For static assets that do not go through the compilation pipeline, watch will copy them to the output directory.

bash
# Example
11:01:56 [vureact] Copied Asset src/images/avatar.svg
11:02:17 [vureact] Copied Asset src/mock/banner.json

Common scenarios include:

  • Image assets
  • Font files
  • JSON data files
  • Other files that need to be copied as-is to the output directory

Behavior When Deleting Files

When a file or directory is deleted, watch will clean up the corresponding output and cache records synchronously, rather than leaving stale files in the output directory.

bash
11:03:40 [vureact] Removed src/images/avatar.svg
11:04:22 [vureact] Removed src/components/Card.vue

This is especially important for progressive migration, as the output directory will always try to stay in sync with the source directory.
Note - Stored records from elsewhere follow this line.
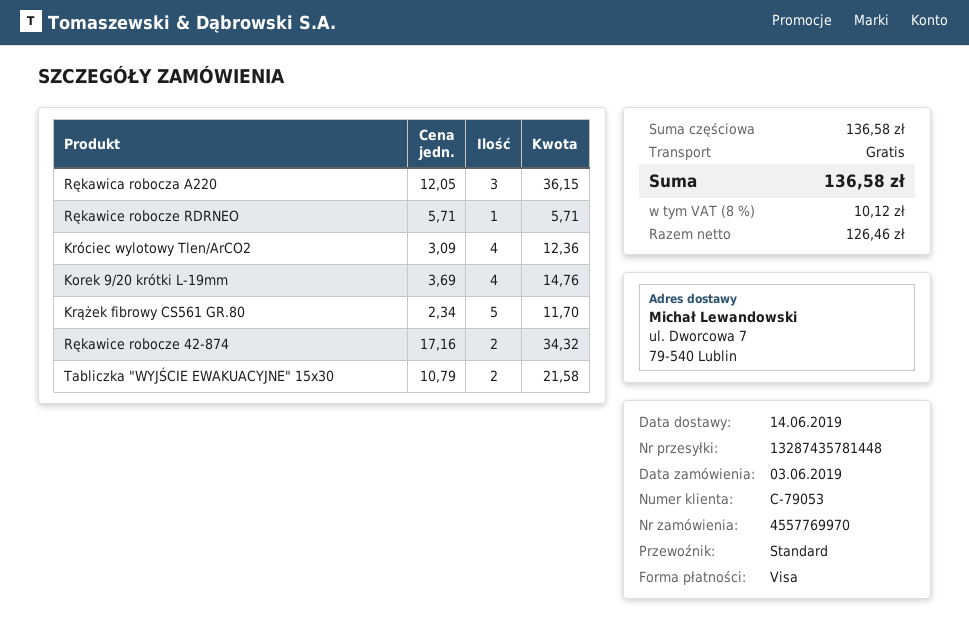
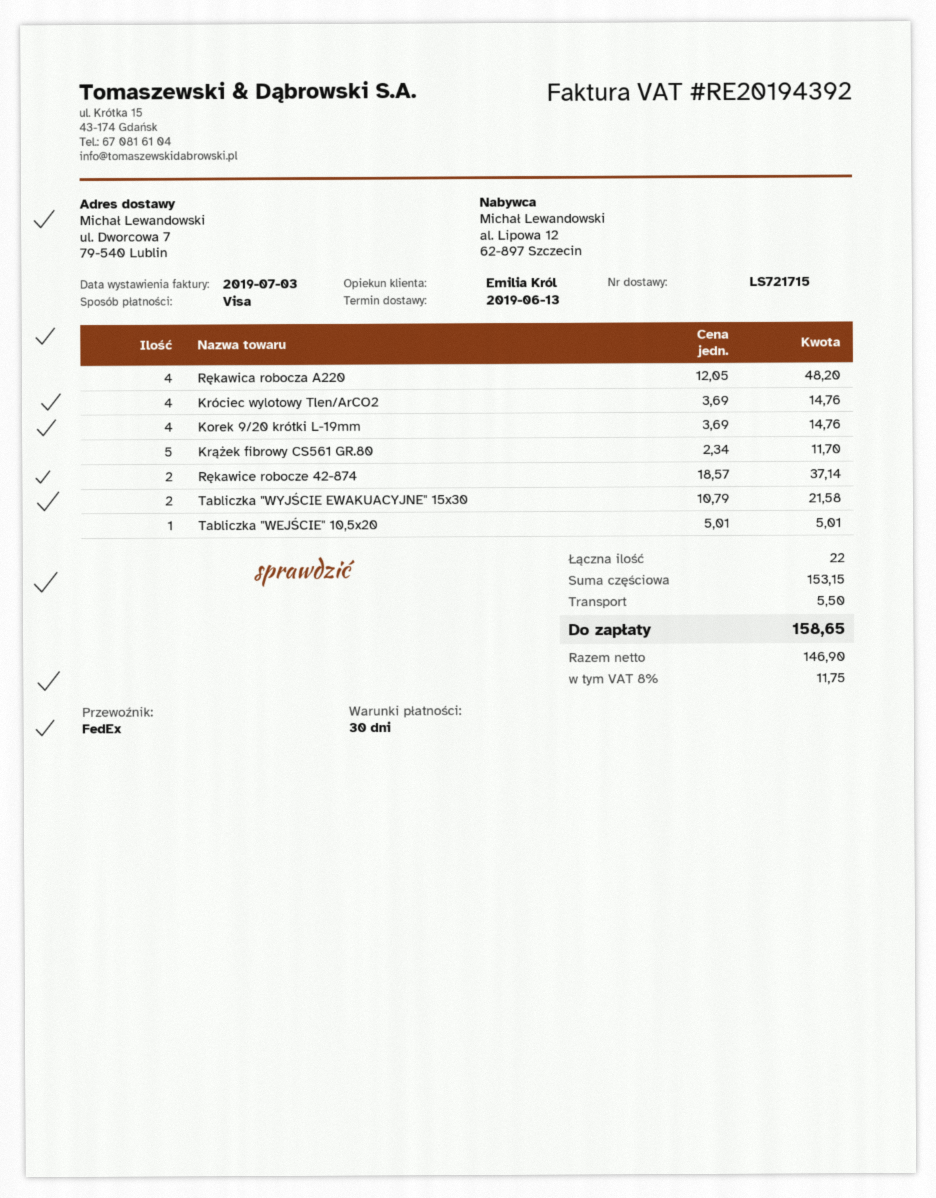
delivery date: 2019-06-14 -> 2019-06-13
shipping method: standard -> FedEx
Rękawica robocza A220: 3 x 12.05 = 36.15 -> 4 x 12.05 = 48.20
Rękawice robocze RDRNEO: 1 x 5.71 = 5.71 -> none
Króciec wylotowy Tlen/ArCO2: 4 x 3.09 = 12.36 -> 4 x 3.69 = 14.76
Rękawice robocze 42-874: 2 x 17.16 = 34.32 -> 2 x 18.57 = 37.14
Tabliczka "WEJŚCIE" 10,5x20: none -> 1 x 5.01 = 5.01
subtotal: 136.58 -> 153.15
shipping: 0.00 -> 5.50
net: 126.46 -> 146.90
tax: 8% = 10.12 -> 8% = 11.75
total: 136.58 -> 158.65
During local development, you typically run two terminals:

  1. Run npx vureact watch in the Vue source project root
  2. Run the React development server in the output directory
bash
cd .vureact/react-app
npm install
npm run dev

Your workflow will then be:

  1. Write Vue code in src/
  2. VuReact generates the corresponding React output in real time
  3. The Vite React dev server automatically hot-reloads the page

Optional: Execute Custom Logic After Changes

If you want to perform notifications, logging, additional syncing, or other operations after watch successfully processes a compiled file, you can use onChange:

ts
import { defineConfig } from '@vureact/compiler-core';

export default defineConfig({
  input: './src',
  onChange: async (event, unit) => {
    console.log(`[${event}] ${unit.file}`);
  },
});

Suitable for:

  • Printing custom logs
  • Triggering external scripts
  • Integrating with internal team development tools

When to Prefer Watch

Scenarios where watch is recommended:

  • You are doing local development and need to continuously see React-side results
  • You are doing progressive migration and want to verify changes as you go
  • You want to split "compilation" and "running the React app" into two long-running processes

Scenarios where build alone is more appropriate:

  • CI / release pipelines
  • One-time output generation
  • No need for persistent file watching

Common Troubleshooting

File changes are not syncing

First check the following:

  1. Whether the modified file is located within the input directory.
  2. Whether the file is excluded by exclude.
  3. Whether the vr:watch process is still running.
  4. Whether you are looking at the latest output in .vureact/react-app.

Why does watch also show Cached on startup

Because watch performs a build first, and build has caching enabled by default. So if the previous compilation result is still reusable, you will see:

bash
# Example
 Cached: 24 unchanged file(s)

This is normal behavior — it means startup is faster, not that something was missed.